** Supplied entries follows **
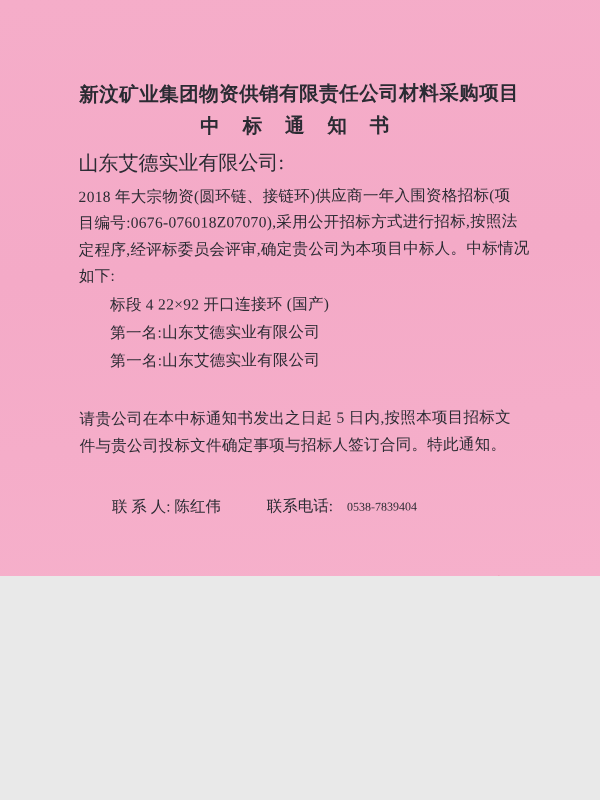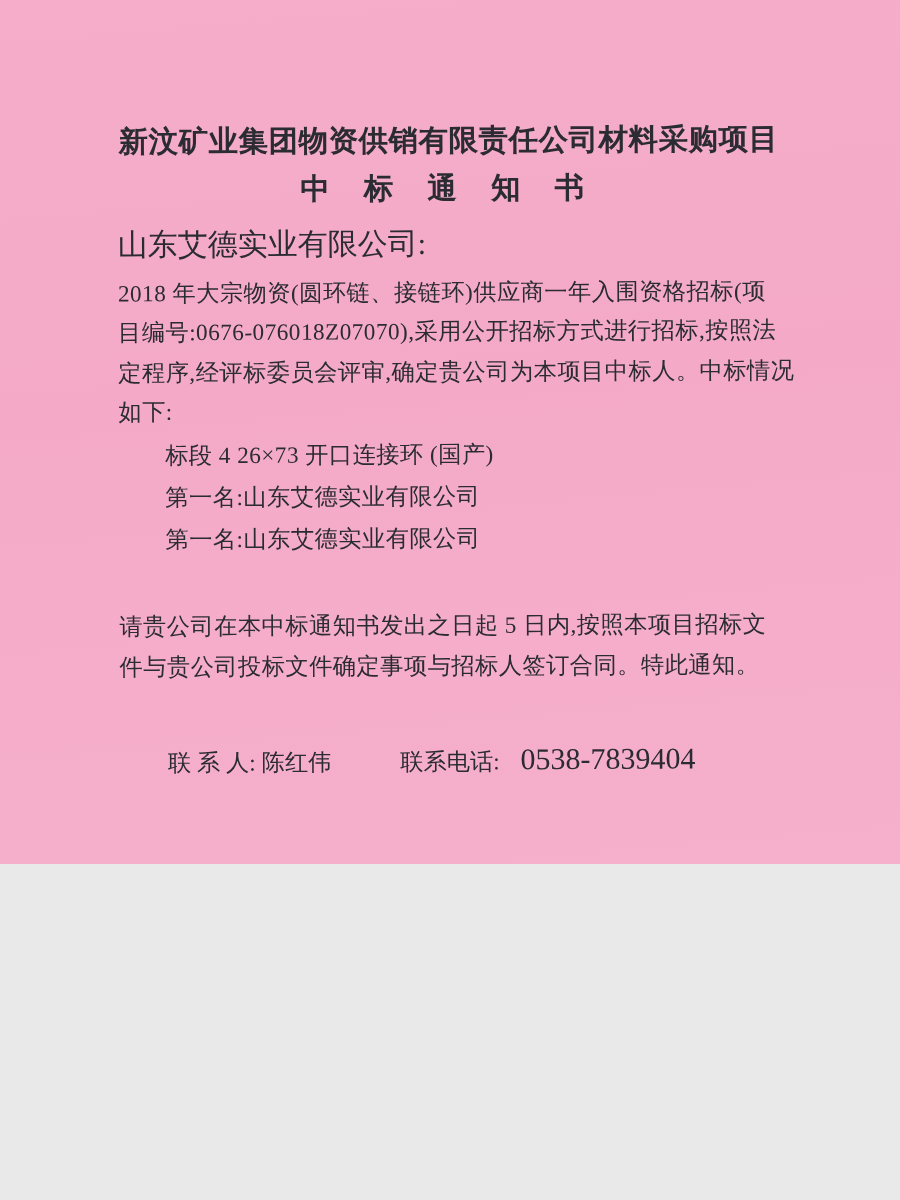"标段 4 26×73 开口连接环 (国产)" div.line { text: 26×73 -> 22×92 }
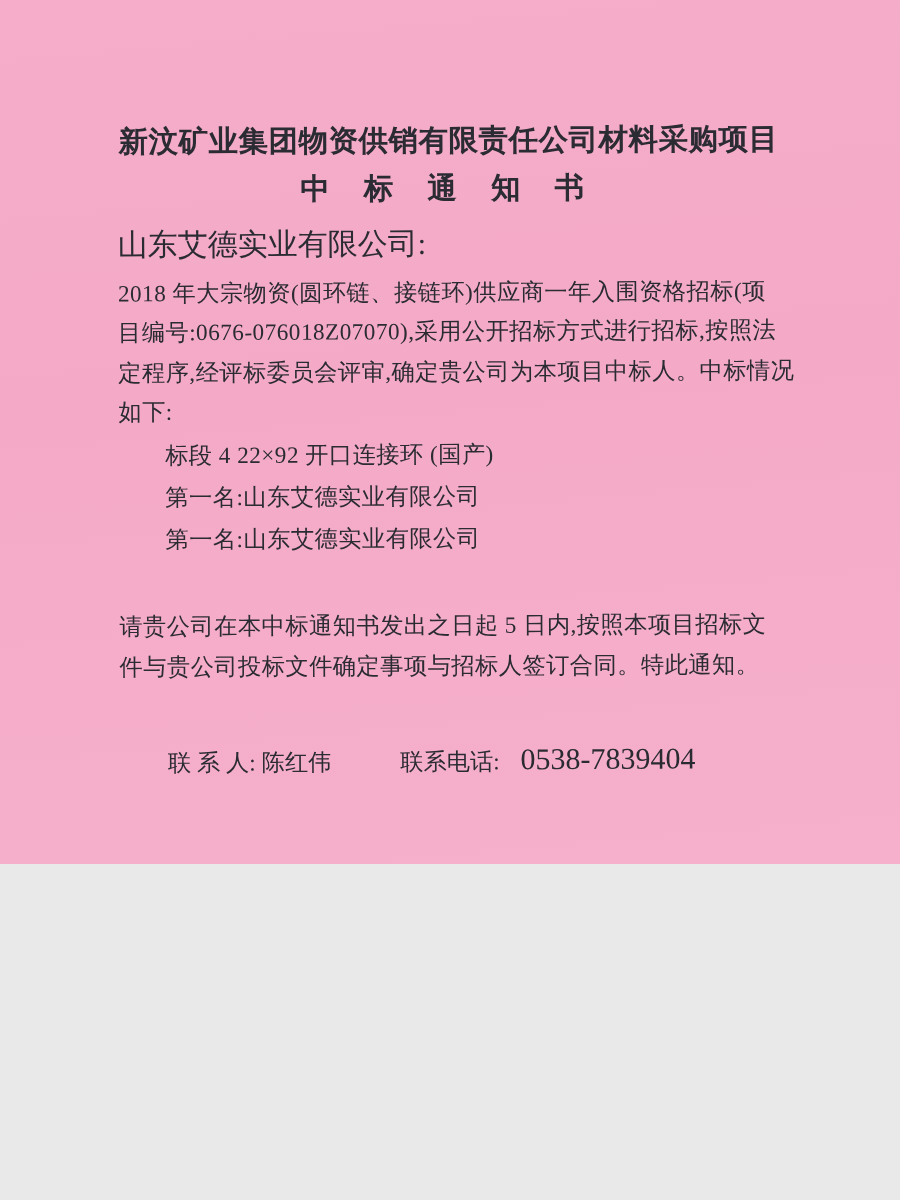"0538-7839404" .contact .phone-number { font-size: 20px -> 12px }
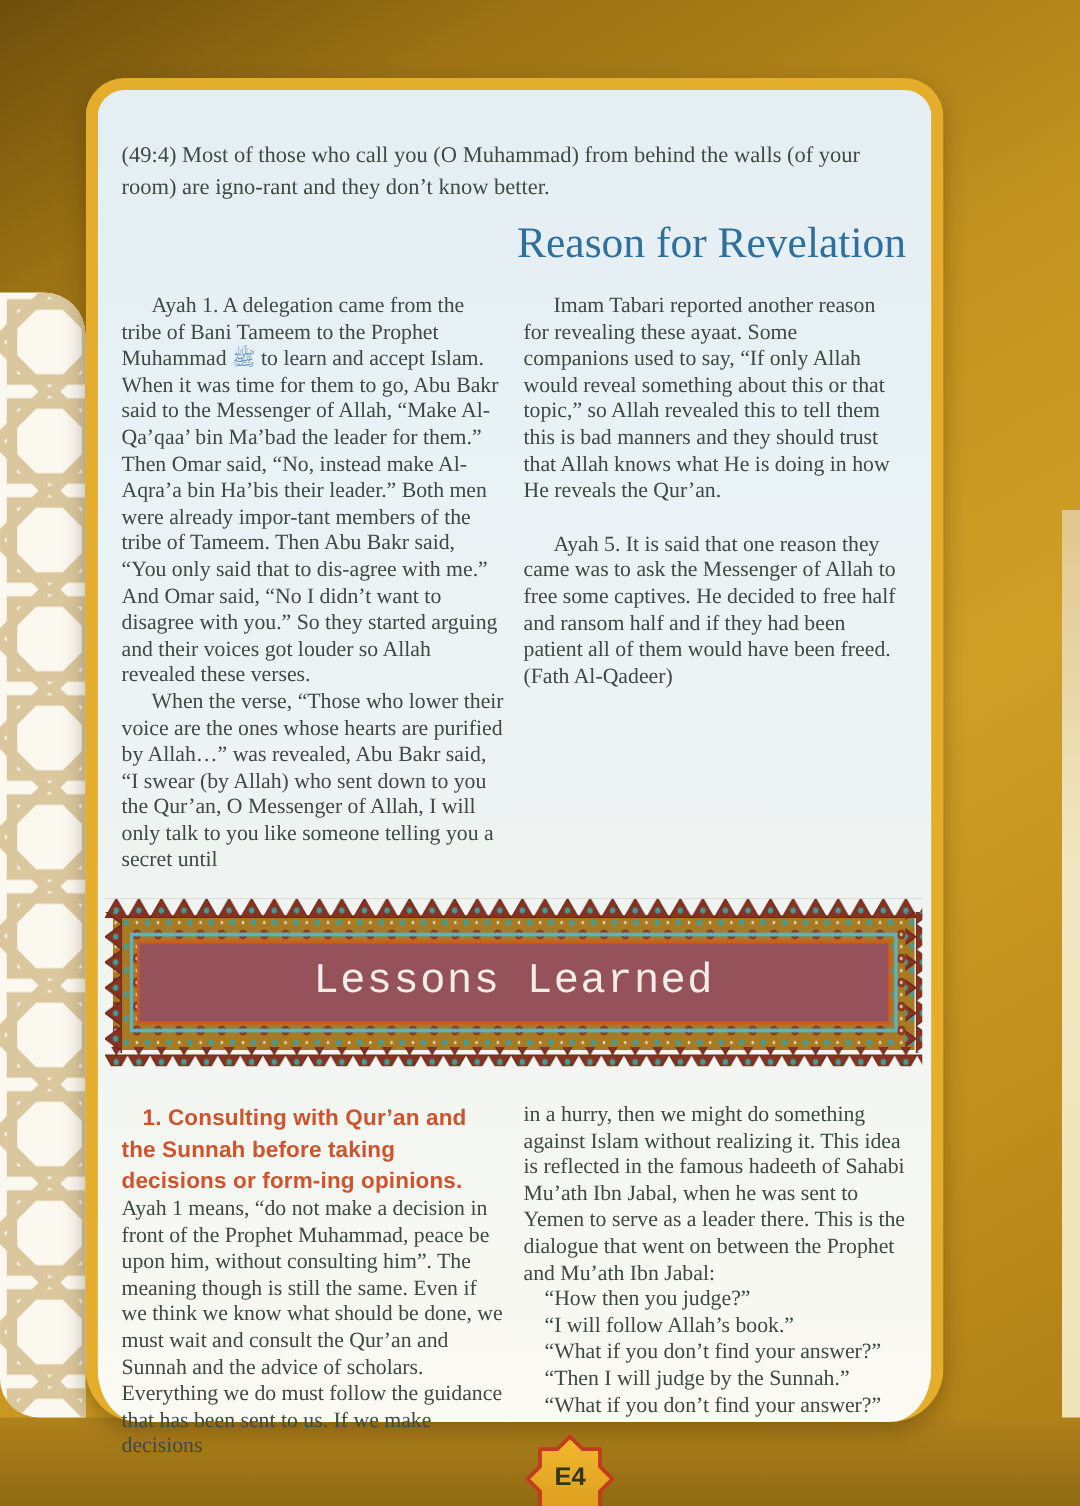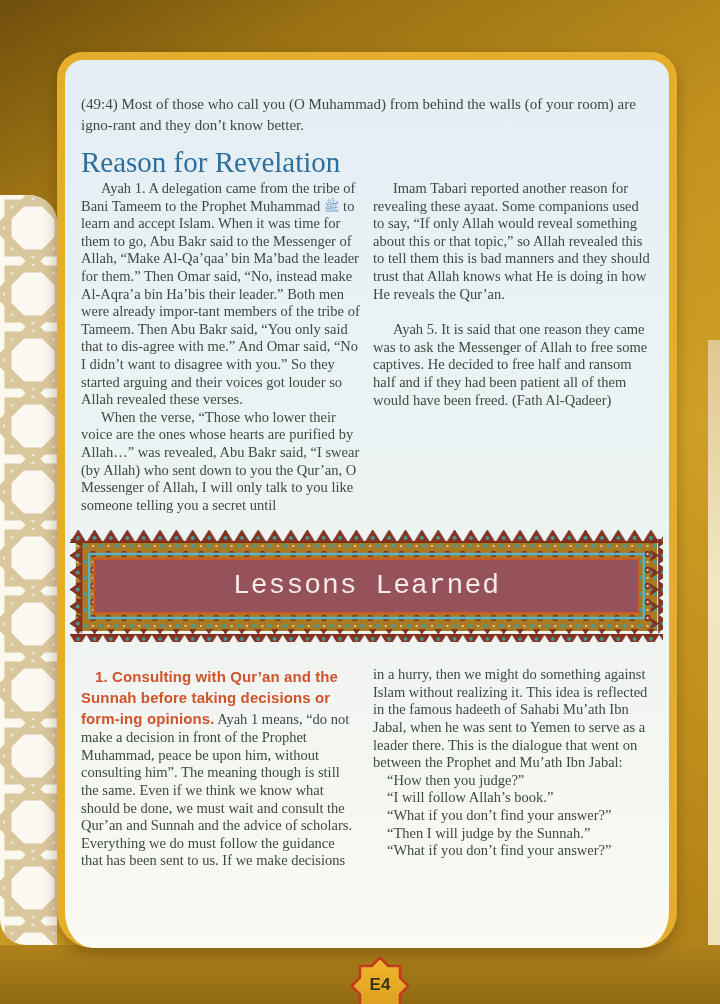"(49:4) Most of those who" .page { width: 620px -> 572px }
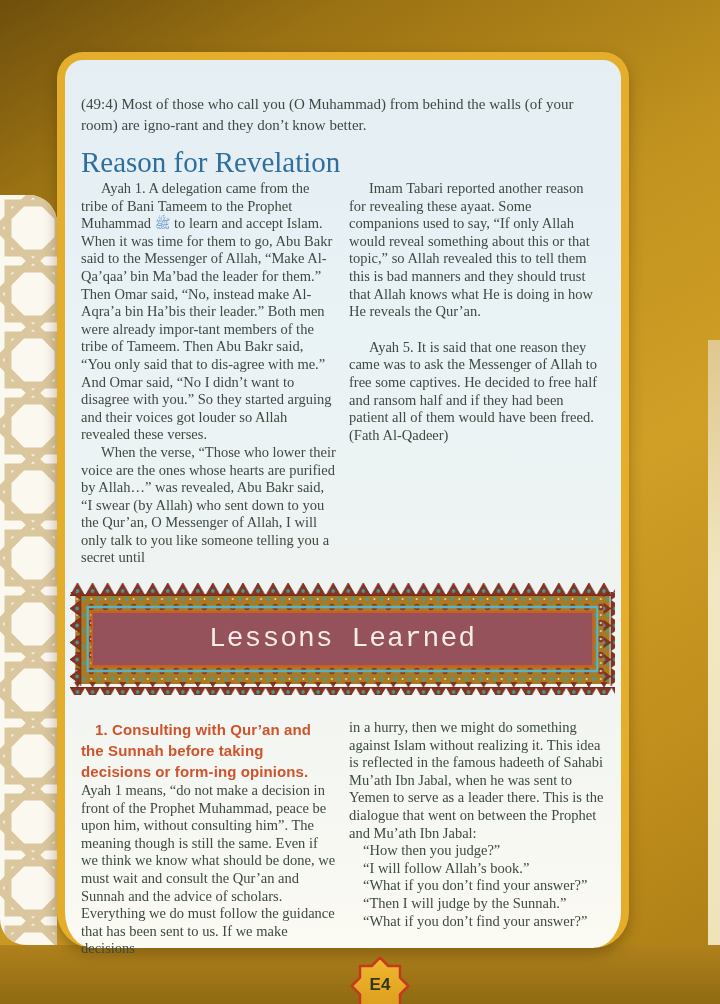"Reason for Revelation" .section-heading { text-align: left -> right }
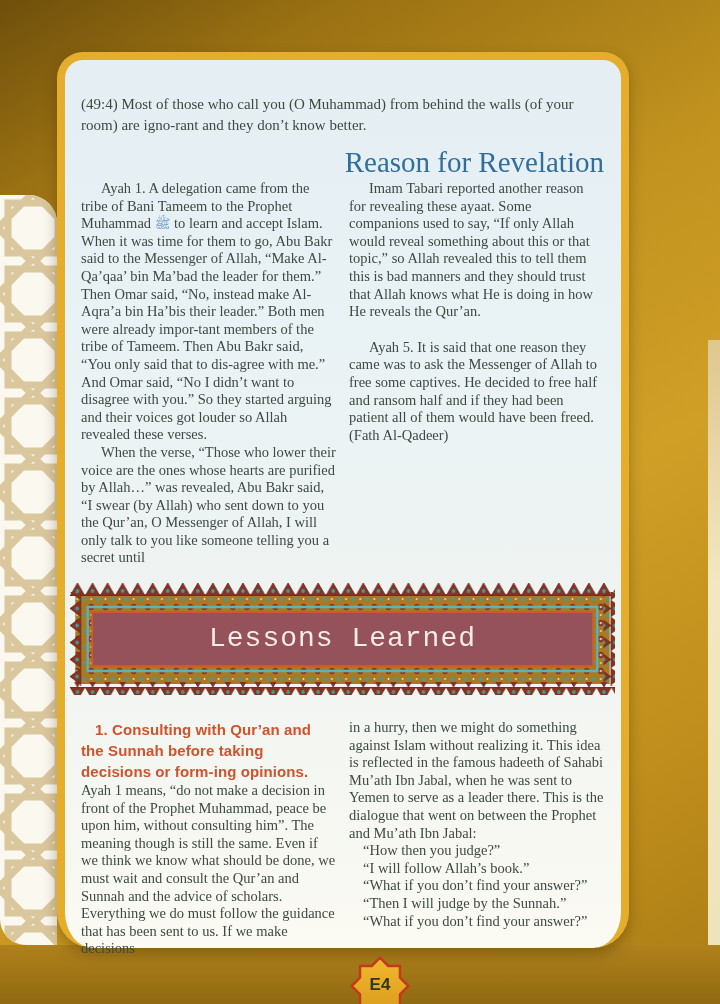"Ayah 1. A delegation came" .cols { margin-top: 1px -> 17px }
** End of Supplied entries **
## [Problem details]
A verbatim retyping of the listing, without any pictures, is the expected answer.

## [Expected answer]
"标段 4 26×73 开口连接环 (国产)" div.line { text: 26×73 -> 22×92 }
"0538-7839404" .contact .phone-number { font-size: 20px -> 12px }
"(49:4) Most of those who" .page { width: 620px -> 572px }
"Reason for Revelation" .section-heading { text-align: left -> right }
"Ayah 1. A delegation came" .cols { margin-top: 1px -> 17px }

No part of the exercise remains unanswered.